= Albert Besson =

Albert Besson (18 April 1896 – 17 May 1965) was a French hygienist, physician and member of the French Académie Nationale de Médecine.

==Biography==
He was born in Montgeron. In 1916, as officer cadet, he was seriously injured at the fort Vaux, during the battle of Verdun, after saving wounded soldiers, and at first, was considered as dead.

On the way to recovery, he went back to the Faculty of Medicine of Paris, and published his first work even before the end of World War I (see below), on relationship with the war diseases. Although he was originally a bacteriologist, he defended his thesis of medicine in the service of professor Levy-Valensi, psychiatrist, who remained one of his best friends.

Elected as general councillor of Paris in 1929, and deputy chairman of the council of Paris and departement of the Seine in 1933, he returned to medicine in 1936 as general director of the Town of Paris Laboratories.

In the 1950s he promoted the vaccination against poliomyelitis, looked after the water quality for the inhabitants of Paris, obtained a law forbidding the hooter in town, and was one of the first to alert the authorities and the public about atmospheric and acoustic pollution.
He was elected as a member of the French "Academie de Médecine" in 1956.

At the end of his life, he was also asked to give lectures about human habitation hygiene at the École Spéciale d'Architecture in Paris, where future empress Farah Diba was one of his students. In this time, he was also elected as a member of the Agriculture Academy.

At the Academy of Medicine, he was Professor Jean Quenu's colleague, Both had their summer residence in the fishers village of Audresselles.

Besson inspired numerous thesis topics, including summer camps, rational nutrition in school canteens, primary school vaccination, and the prevention of tuberculosis among schoolchildren.

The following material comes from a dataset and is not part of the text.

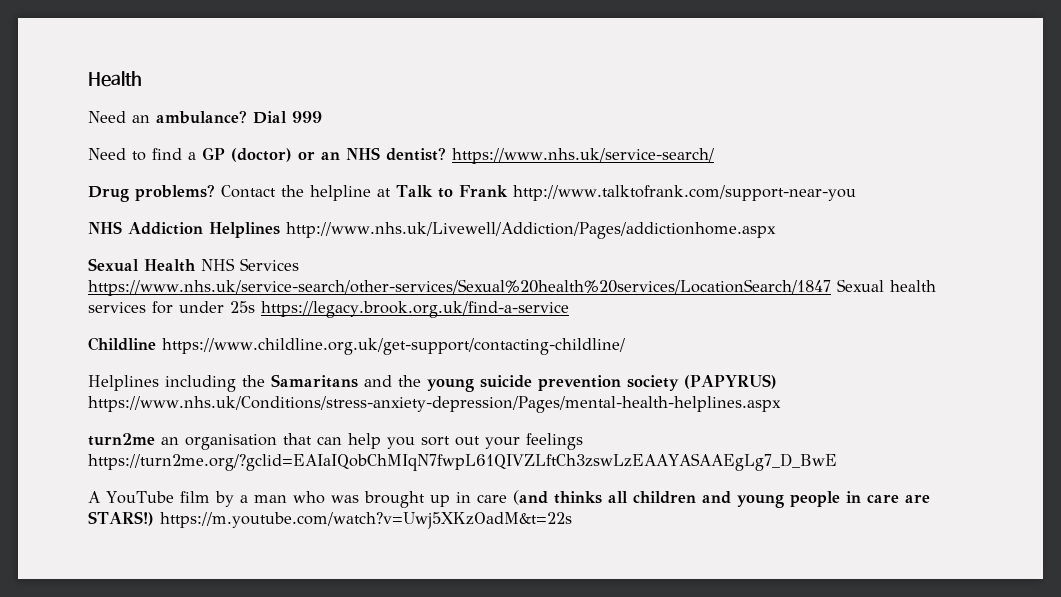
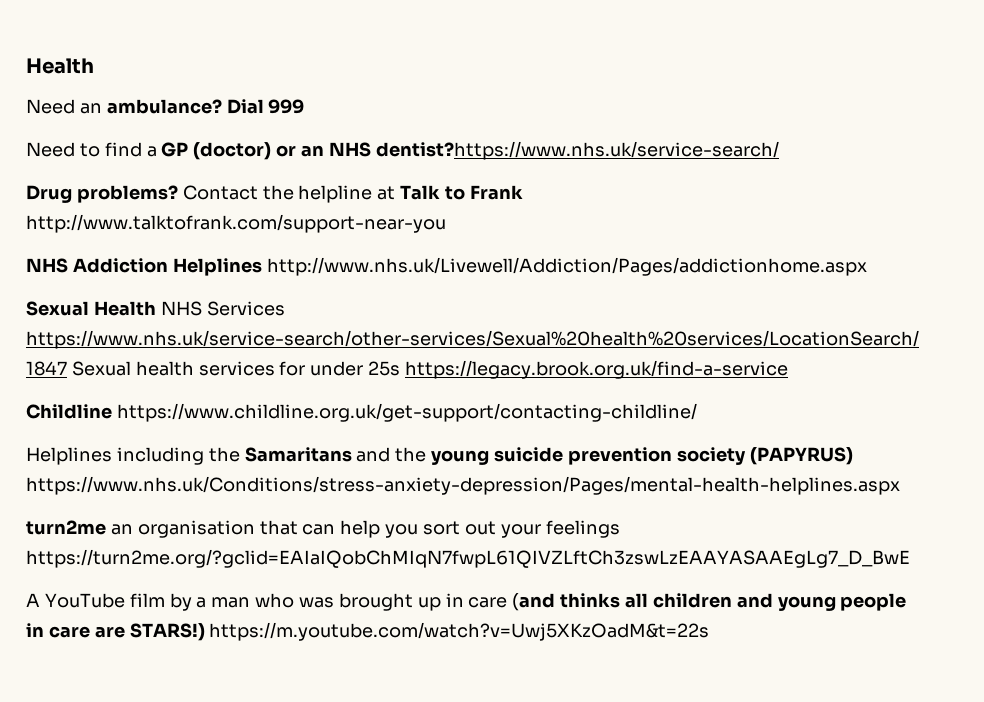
[386,147,714,164] dentist? https://www.nhs.uk/service-search/ -> [375,141,779,160] dentist?https://www.nhs.uk/service-search/

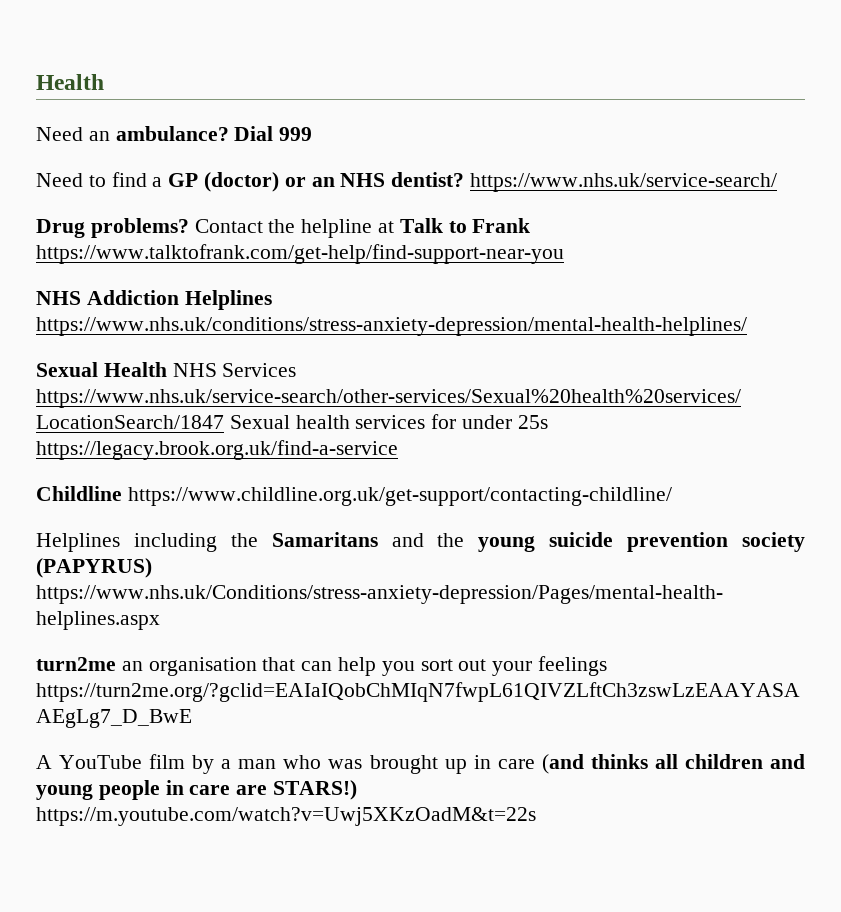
[375,141,779,160] dentist?https://www.nhs.uk/service-search/ -> [391,172,778,192] dentist? https://www.nhs.uk/service-search/
[26,214,446,233] http://www.talktofrank.com/support-near-you -> [36,244,564,264] https://www.talktofrank.com/get-help/find-support-near-you
[266,257,867,276] http://www.nhs.uk/Livewell/Addiction/Pages/addictionhome.aspx -> [36,317,747,336] https://www.nhs.uk/conditions/stress-anxiety-depression/mental-health-helplines/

Albert Besson was painter Maurice Boitel's father-in-law.

Sources:
- North and north-east Armees Great headquarter – general staff – order n°6,735 "D" 9 April 1918
- Bulletin of the National Academy of Medicine ( election 24 April 1956, eulogy 17 January 1967) .

==Publications==

His main work is L'Hygiène de l'habitation, in which he made the link between medicine and architecture. At the beginning of the 20th century, slums were still numerous in the town centres, and Albert Besson put as an evidence that, dark, damp and overcrowded, they were the main source of epidemics, chiefly tuberculosis and diphtheria.

Among the European physicians, he is the theoretician of architecture with large windows and use of materials impervious to water and parasitics, architecture that was developed by Le Corbusier.

Two works of his own are registered at the institut Pasteur:
- Questions d'hygiène et de technique hospitalières: de la construction et de l'aménagement des établissements hospitaliers / par le Docteur Albert Besson; préf. de M. le Docteur Dujarric de la Rivière. – Paris: J. B. Baillière et Fils, 1951.
- Technique microbiologique et sérothérapique: (microbes pathogènes de l'homme et des animaux); guide du médecin et du vétérinaire pour les travaux de laboratoire / par le Dr Albert Besson. – 7e éd. ref. et augm.- Paris: J. B. Baillière et Fils, 1920.

A fourth edition of this last book can also be found at the Universidad de Navarra, Navarra, Spain:
- Technique microbiologique et sérothérapique: microbes pathogénes de l'homme et des animaux: guide du médecin et du veterinaire pour les travaux de laboratoire / par Albert Besson. Publicac. Paris: Librairie J.-B. Baillière et Fils. Edición 4e ed. ref. et augm.